Она рассказала, что он прямо-таки радужными красками расписывал бедное украинское местечко, не имея на самом деле ни малейшего понятия о том, как там жилось людям, и я вспомнила картину, которую видела, должно быть, на той выставке в Австрийском Институте, черно-белую фотографию: немощеная дорога где-то в Галиции, после ливня на ней застряла, глубоко увязнув в грязи, запряженная волами телега; Кэтрин тем временем продолжала, не скрывая неодобрения:
— Уж так у него живописно выходило, просто дальше некуда!
Я посмотрела на ее тонкие, чуть ли не прозрачные уши, и когда она стала сокрушаться, что в папке чего-то недостает, я вдруг подумала: а ведь она ранима, как маленькая девочка.
— Пока те двое, его знакомые, не перебили, все рассказывал да рассказывал! Даже успел объявить, что среди его предков был раввин. — Голос Кэтрин зазвучал раздраженно и даже с каким-то скрежетом, словно в ее нутре разошлись в стороны две дороги, которые очень-очень долго шли параллельно. — Уж простите за прямоту, но ведь чего он тогда нагородил! Просто анекдот какой-то.
Я не спешила задавать вопрос о знакомых; без сомнения, это были два жутковатых посетителя, о которых рассказала Маргарет: в ее описании они предстали не как реальные люди — то ли привидения, то ли два палача из «Процесса» Кафки, которые, несмотря на всю свою абстрактность, однажды явятся за Хиршфельдером и уволокут его в старую каменоломню… Но Кэтрин преспокойно сказала:
— Ломниц и Оссовский.
Я не успела и рта раскрыть — она вдруг вскочила, опять села, хлопнула себя по лбу и посмотрела на меня смущенно, будто совершила бестактность.
— Я всегда сомневалась, что они действительно существовали в жизни, — взволнованно сообщила она. — Ведь такие фамилии всегда бывают у тайных агентов в книжках! — Смех, последовавший за этими словами, был почти беззвучным, я увидела, что она трясет головой, сама себе удивляясь; отсмеявшись, она перешла к описанию внешности тех двоих и заговорила о том, что я уже и так знала: — У одного было очень бледное лицо, а у другого — шрам на лбу, он его прикрывал, зачесывал прядь волос на лоб. Эти двое, по-моему, были неразлучны.

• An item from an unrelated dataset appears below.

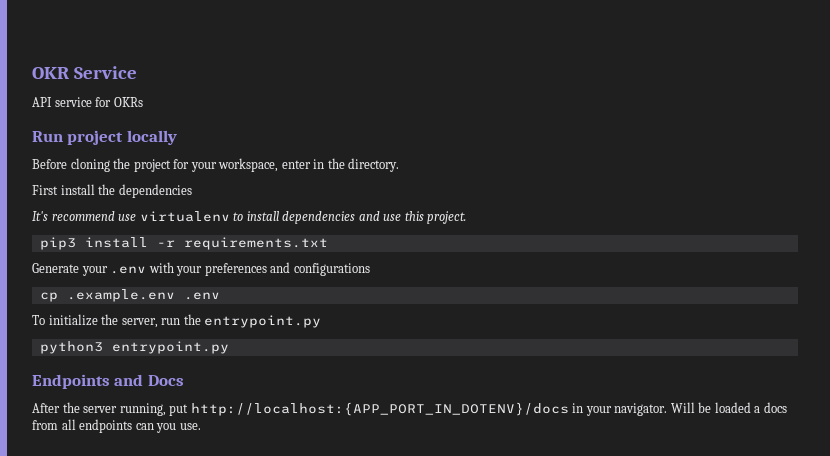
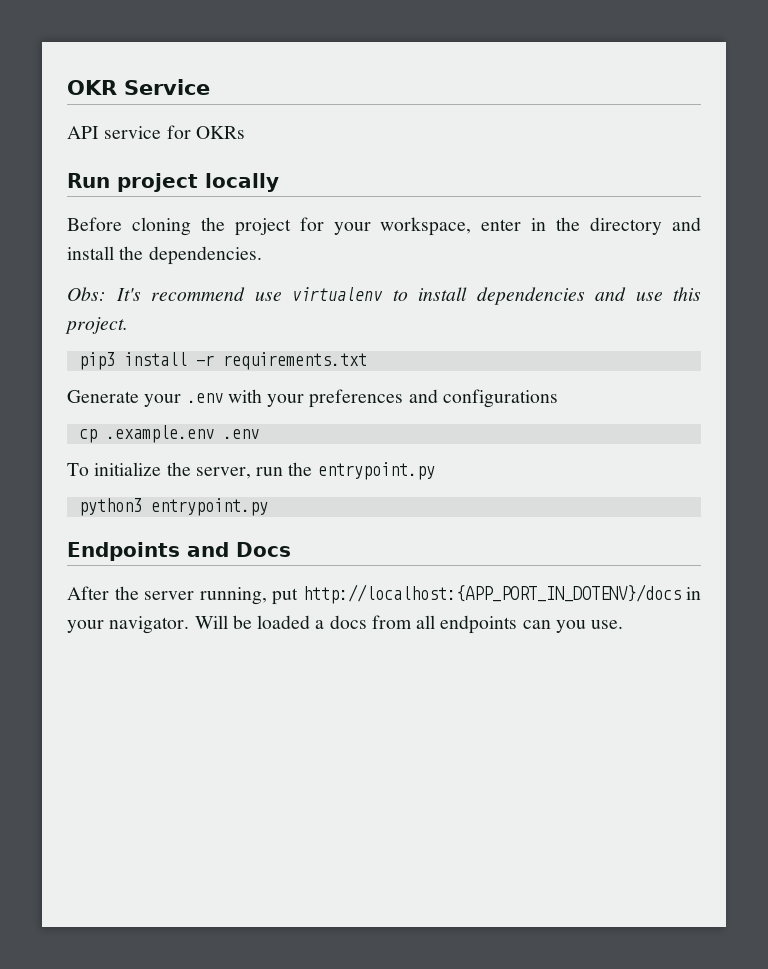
[348,158,400,172] [32,184,192,198] directory. // First install the dependencies // -> [590,217,701,235] [67,246,262,265] [67,287,106,301] directory and install the dependencies. // Obs:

В течение долгого времени они оставались для Кэтрин единственной ниточкой, тянувшейся из прошлого Хиршфельдера. Что же ее смущало? Не странный факт, что он почти никогда не говорил о своем прошлом, и не то, что рассказал только о самоубийстве матери, а об отце говорил очень путано и сам себе противоречил: однажды сказал, что не знает, жив ли тот еще, в другой раз намекнул, что отец, должно быть, сделал карьеру, стал важной шишкой, как он выразился, и захоти он, отец запросто мог бы, пустив в ход связи, помочь ему вернуться домой; нет, не это и не его слепота — отчужденность, равнодушие Хиршфельдера, вот что смущало Кэтрин, ей часто приходило в голову, что свои воспоминания со всеми их несообразностями он как бы закрыл, запечатал, навесив пломбу, вытравил из них все живое, и потому осталась какая-то заледенелая версия, безвредная, похожая на тщательно отпрепарированный музейный экспонат. Точно так же он рассказывал бы о малознакомых людях или вообще о чужих, посторонних, и ей, слушавшей эти истории, казалось — неслучайно он не желает восстановить взаимосвязь событий, эту цепь, пусть даже разорванную, последним звеном которой был он сам, а еще позднее, после войны уже, когда из Вены пришло сообщение, что бабушку отправили в концлагерь Терезиенштадт и она там погибла, реагировал так, словно не понимает, что это значит, словно произошло недоразумение, — он растерянно пробормотал: «Какая еще бабушка?», будто у него не было бабушки или Терезиенштадт никогда не существовал, а вроде как сочинили такой вот устрашающий сюжет, придумали название, слово, и если повторить это слово десяток раз, оно потеряет всякий смысл.